Pictures must be left out. Retype exactly the lines from the one containing "(128, 270) none -> [115,330,155,342] // Node" through the last line of the records below.

---- PROVIDED DATA

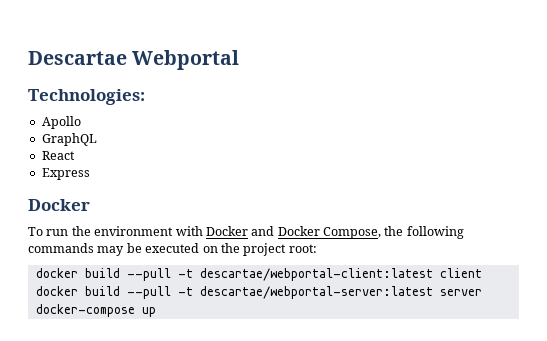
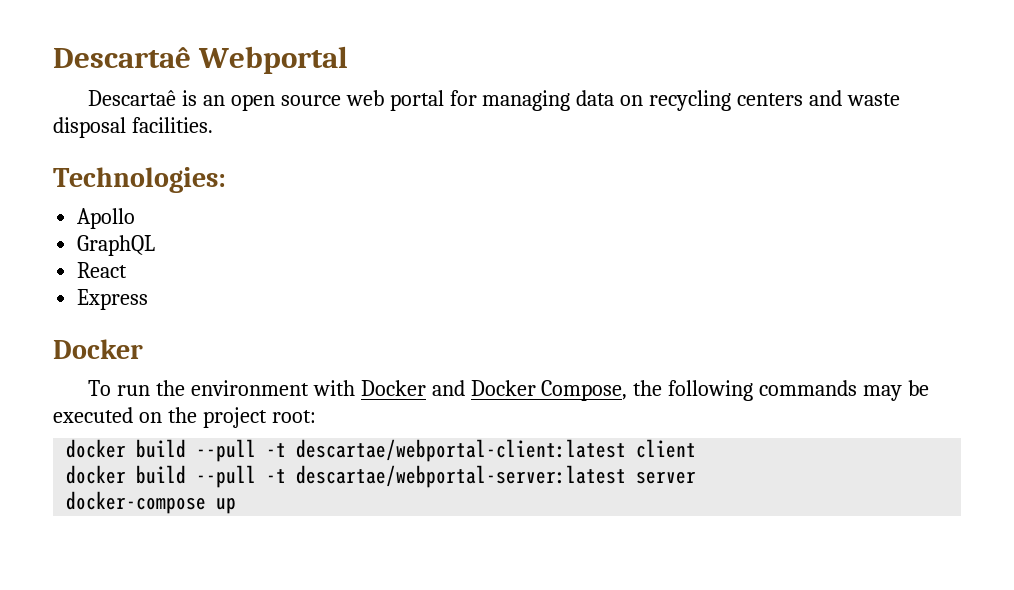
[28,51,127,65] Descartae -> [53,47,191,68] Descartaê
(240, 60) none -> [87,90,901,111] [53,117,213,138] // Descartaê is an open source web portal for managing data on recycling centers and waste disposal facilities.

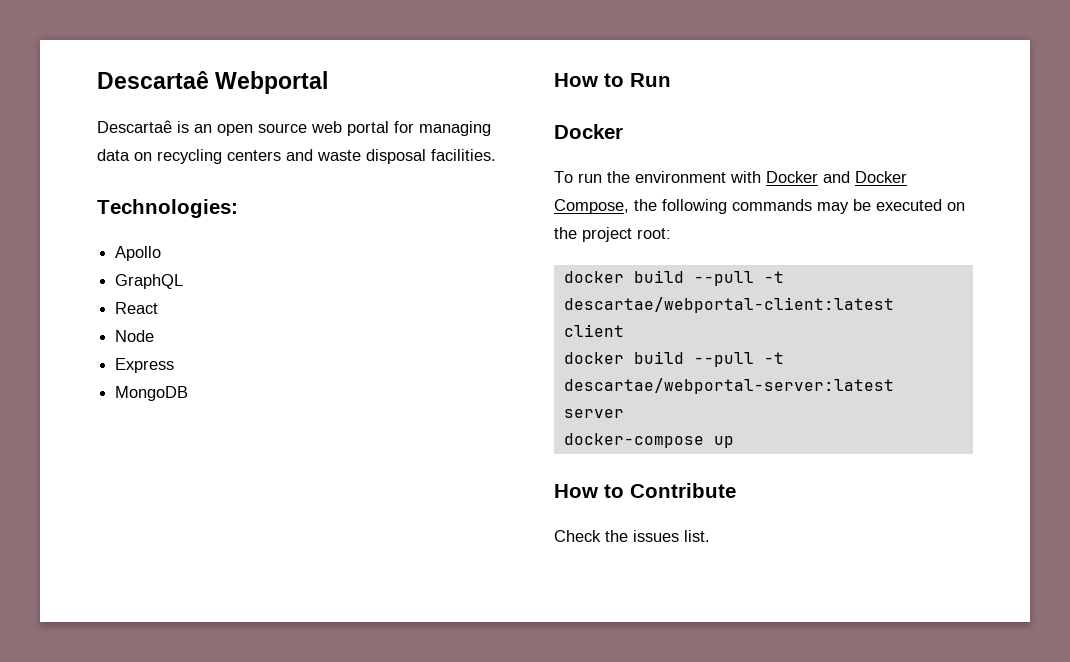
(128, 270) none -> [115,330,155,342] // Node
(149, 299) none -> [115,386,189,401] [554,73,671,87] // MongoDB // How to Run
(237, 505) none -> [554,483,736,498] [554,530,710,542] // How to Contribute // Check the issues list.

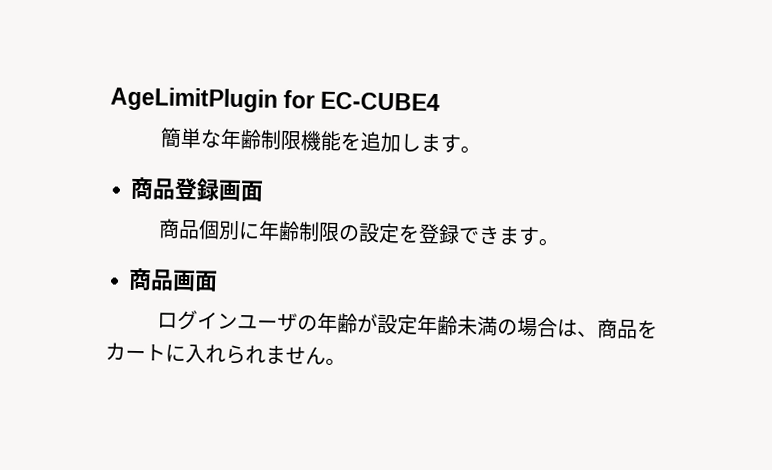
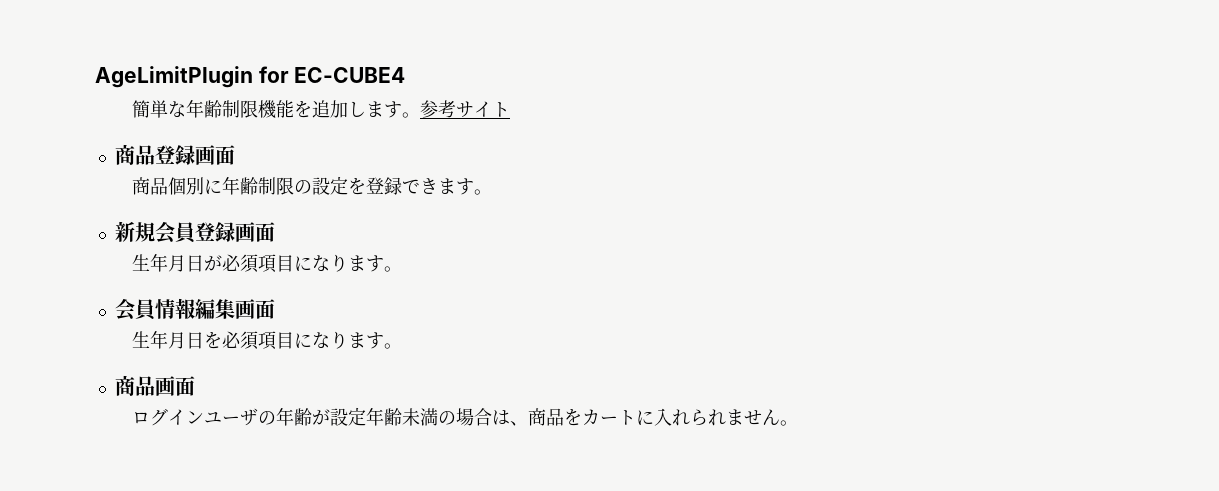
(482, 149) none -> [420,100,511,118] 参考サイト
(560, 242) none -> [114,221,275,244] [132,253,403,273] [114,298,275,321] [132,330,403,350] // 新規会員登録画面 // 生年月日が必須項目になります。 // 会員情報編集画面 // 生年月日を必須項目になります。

--------

TASK RESULT:
(128, 270) none -> [115,330,155,342] // Node
(149, 299) none -> [115,386,189,401] [554,73,671,87] // MongoDB // How to Run
(237, 505) none -> [554,483,736,498] [554,530,710,542] // How to Contribute // Check the issues list.

(482, 149) none -> [420,100,511,118] 参考サイト
(560, 242) none -> [114,221,275,244] [132,253,403,273] [114,298,275,321] [132,330,403,350] // 新規会員登録画面 // 生年月日が必須項目になります。 // 会員情報編集画面 // 生年月日を必須項目になります。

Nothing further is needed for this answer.